(Revision comparison data)

※

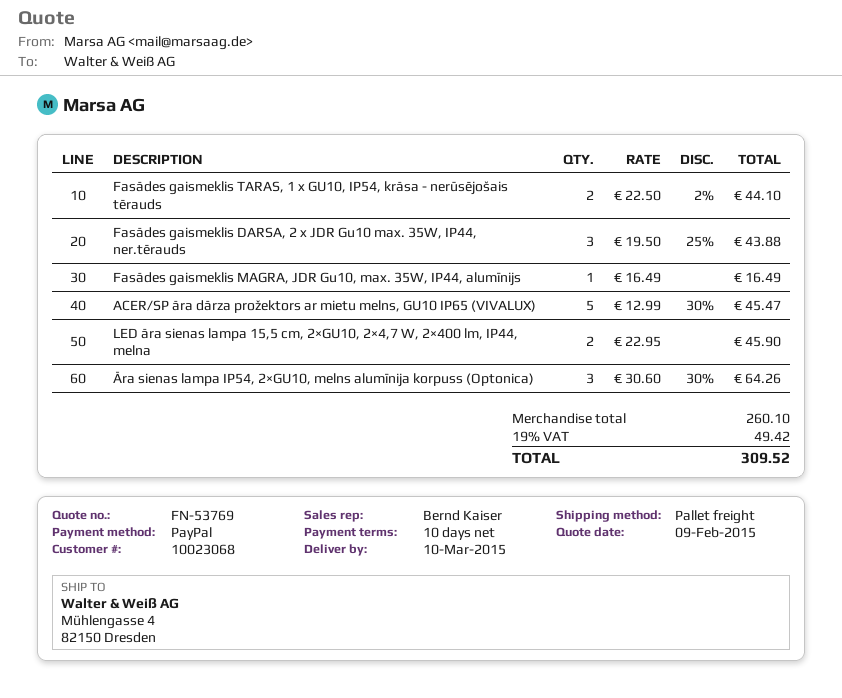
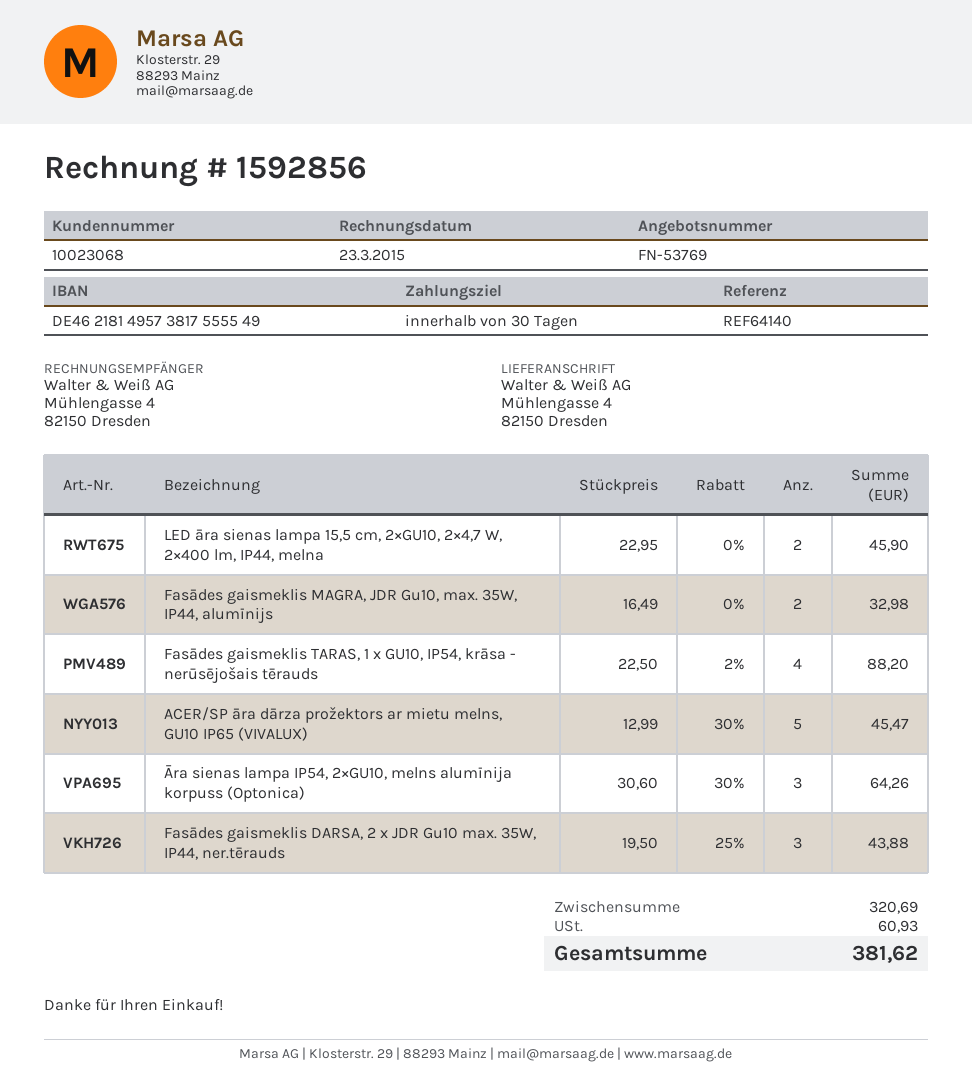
payment terms: 10 days -> 30 days
Fasādes gaismeklis TARAS, 1 x GU10, IP54, krāsa - nerūsējošais tērauds: 2 x 22.50 - 2% = 44.10 -> 4 x 22.50 - 2% = 88.20
Fasādes gaismeklis MAGRA, JDR Gu10, max. 35W, IP44, alumīnijs: 1 x 16.49 = 16.49 -> 2 x 16.49 = 32.98
subtotal: 260.10 -> 320.69
tax: 49.42 -> 60.93
total: 309.52 -> 381.62

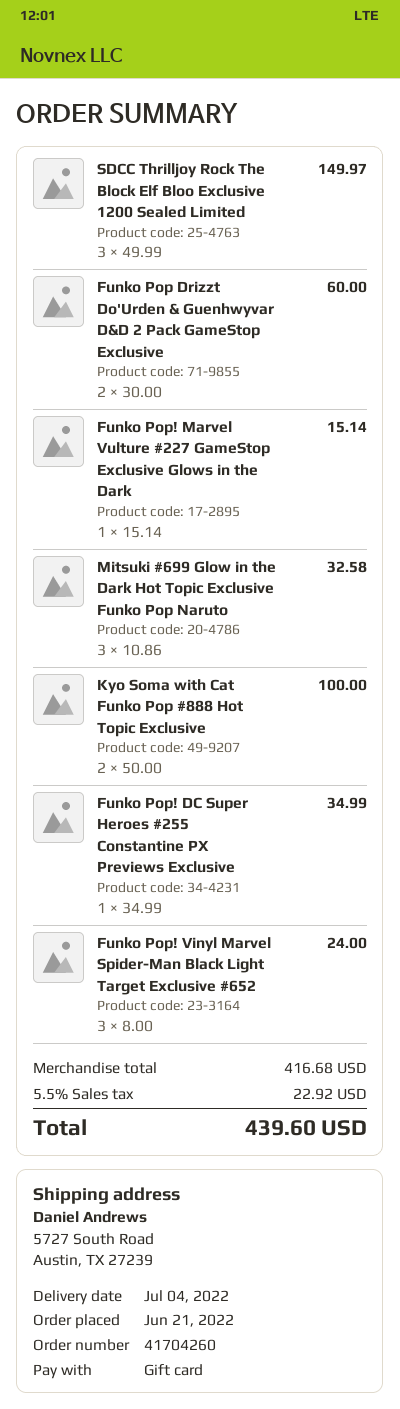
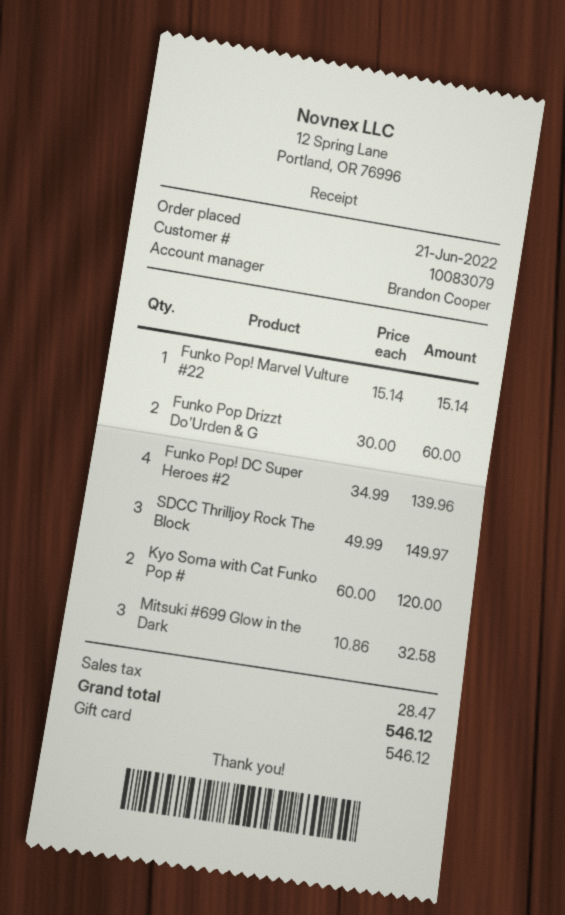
Kyo Soma with Cat Funko Pop #888 Hot Topic Exclusive: 2 x 50.00 = 100.00 -> 2 x 60.00 = 120.00
Funko Pop! DC Super Heroes #255 Constantine PX Previews Exclusive: 1 x 34.99 = 34.99 -> 4 x 34.99 = 139.96
Funko Pop! Vinyl Marvel Spider-Man Black Light Target Exclusive #652: 3 x 8.00 = 24.00 -> none
tax: 22.92 -> 28.47
total: 439.60 -> 546.12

※

_Exercise instructions_
Copy out each line of the data that holds the string "Funko".

_Reply to the task_
Kyo Soma with Cat Funko Pop #888 Hot Topic Exclusive: 2 x 50.00 = 100.00 -> 2 x 60.00 = 120.00
Funko Pop! DC Super Heroes #255 Constantine PX Previews Exclusive: 1 x 34.99 = 34.99 -> 4 x 34.99 = 139.96
Funko Pop! Vinyl Marvel Spider-Man Black Light Target Exclusive #652: 3 x 8.00 = 24.00 -> none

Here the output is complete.